This is the most consequential long-term question, and the answer is not simple or singular.

In the short term, expect emotional rallying and anti-Western solidarity across Muslim-majority countries. The optics of American and Israeli forces killing Iran‘s Supreme Leader — regardless of how repressive he was — will be weaponized by every authoritarian and extremist movement in the region. Protests, flag-burnings, and political pressure on governments to distance themselves from the US-Israel axis are already happening in India, Pakistan, Turkey, Bangladesh, Indonesia, and Malaysia.

Shia Protest at Lal Chowk, Srinagar, J&K, India After the death of Shia Supreme Leader of Iran Ali Khamenei.

But zoom out and a different picture emerges. Iran‘s model of political IslamVelayat-e-Faqih, or rule by the supreme jurist — was already deeply unpopular inside Iran itself. The 2022 protests showed that a generation of young Iranians utterly rejected theocratic rule.
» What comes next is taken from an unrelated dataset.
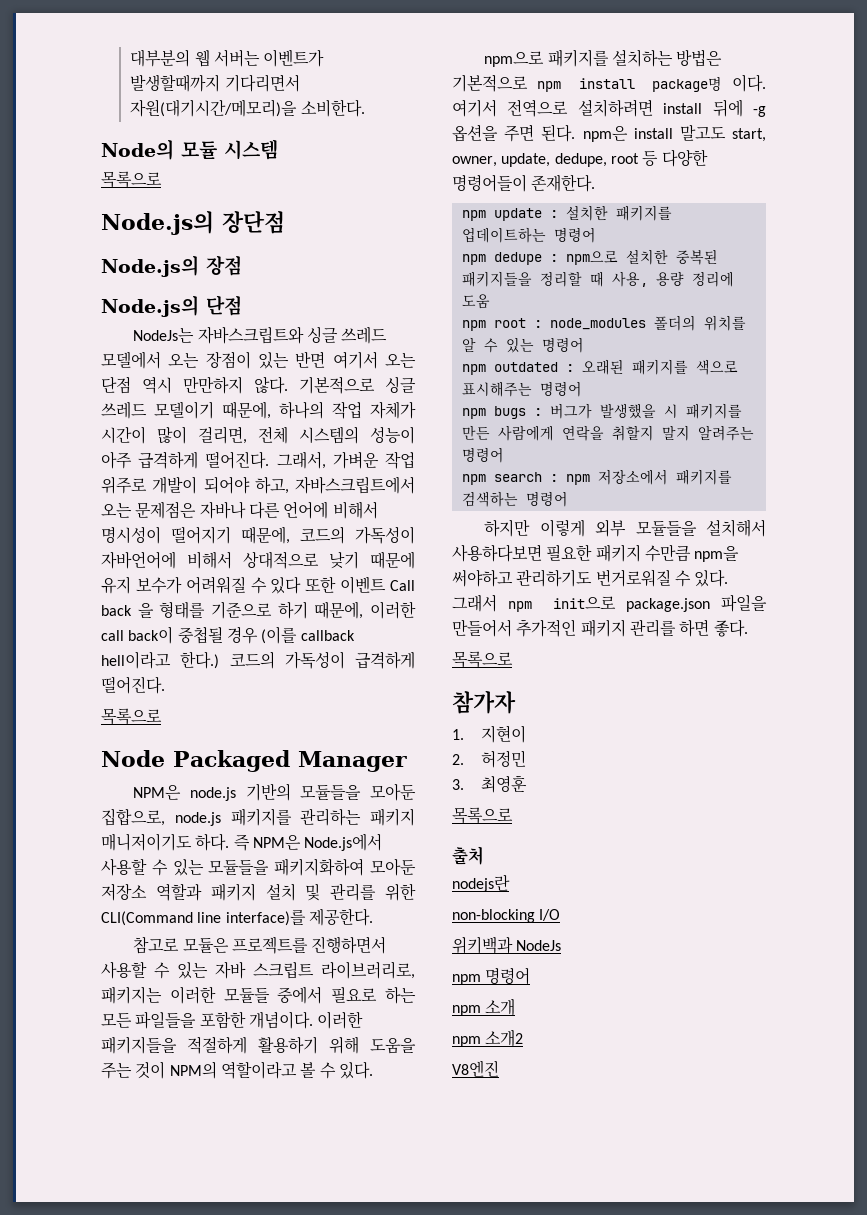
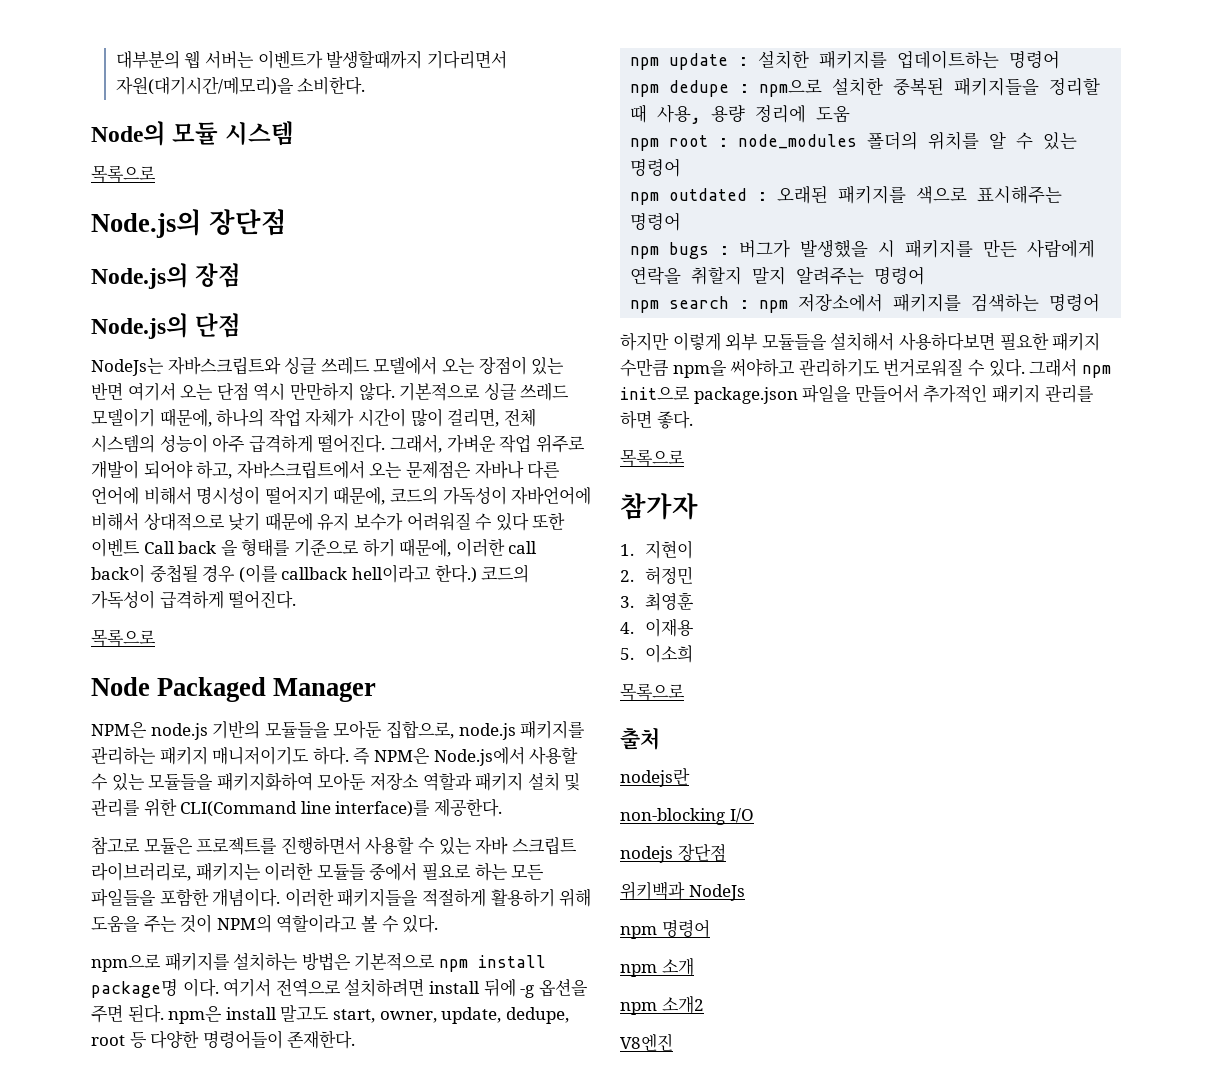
+ 4. 이재용
+ 5. 이소희
+ nodejs 장단점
If the post-war transition produces a more open Iranian government, it will represent a massive blow to the ideological legitimacy of political Islam as a governance model.

Saudi Arabia and the UAE, meanwhile, have been moving in a more secular direction under their respective young leaders — MBS and MBZ — for a decade. The Vision 2030 project in Saudi Arabia explicitly ties national success to diversification away from oil and away from religious conservatism as a political organizing principle. This war may accelerate that trajectory, not slow it.

The extremism wildcard: The real danger is the fringe. Al-Qaeda, ISIS, and their affiliates have always thrived in power vacuums and conflict zones. Post-Khamenei Iran— particularly if it descends into factional conflict between hardliners and reformists — could become exactly the kind of ungoverned space that extremist groups exploit. The lesson of post-Saddam Iraq and post-Gaddafi Libya is that decapitating a government without a credible plan for what follows creates more problems than it solves.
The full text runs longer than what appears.